### The task
Would you please copy out each entry exactly?

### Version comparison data

·····

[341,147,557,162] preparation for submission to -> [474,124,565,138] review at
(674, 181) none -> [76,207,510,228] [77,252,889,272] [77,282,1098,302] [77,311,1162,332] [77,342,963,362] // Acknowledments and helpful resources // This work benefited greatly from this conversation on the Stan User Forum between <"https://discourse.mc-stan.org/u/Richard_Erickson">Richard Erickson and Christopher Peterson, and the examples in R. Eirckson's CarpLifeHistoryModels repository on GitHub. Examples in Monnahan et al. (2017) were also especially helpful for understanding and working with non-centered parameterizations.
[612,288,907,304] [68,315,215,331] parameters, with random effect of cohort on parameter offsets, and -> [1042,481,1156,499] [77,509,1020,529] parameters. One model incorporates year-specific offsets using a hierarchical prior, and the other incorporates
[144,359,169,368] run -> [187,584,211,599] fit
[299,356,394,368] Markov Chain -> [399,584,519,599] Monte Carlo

·····

### Problem solution
[341,147,557,162] preparation for submission to -> [474,124,565,138] review at
(674, 181) none -> [76,207,510,228] [77,252,889,272] [77,282,1098,302] [77,311,1162,332] [77,342,963,362] // Acknowledments and helpful resources // This work benefited greatly from this conversation on the Stan User Forum between <"https://discourse.mc-stan.org/u/Richard_Erickson">Richard Erickson and Christopher Peterson, and the examples in R. Eirckson's CarpLifeHistoryModels repository on GitHub. Examples in Monnahan et al. (2017) were also especially helpful for understanding and working with non-centered parameterizations.
[612,288,907,304] [68,315,215,331] parameters, with random effect of cohort on parameter offsets, and -> [1042,481,1156,499] [77,509,1020,529] parameters. One model incorporates year-specific offsets using a hierarchical prior, and the other incorporates
[144,359,169,368] run -> [187,584,211,599] fit
[299,356,394,368] Markov Chain -> [399,584,519,599] Monte Carlo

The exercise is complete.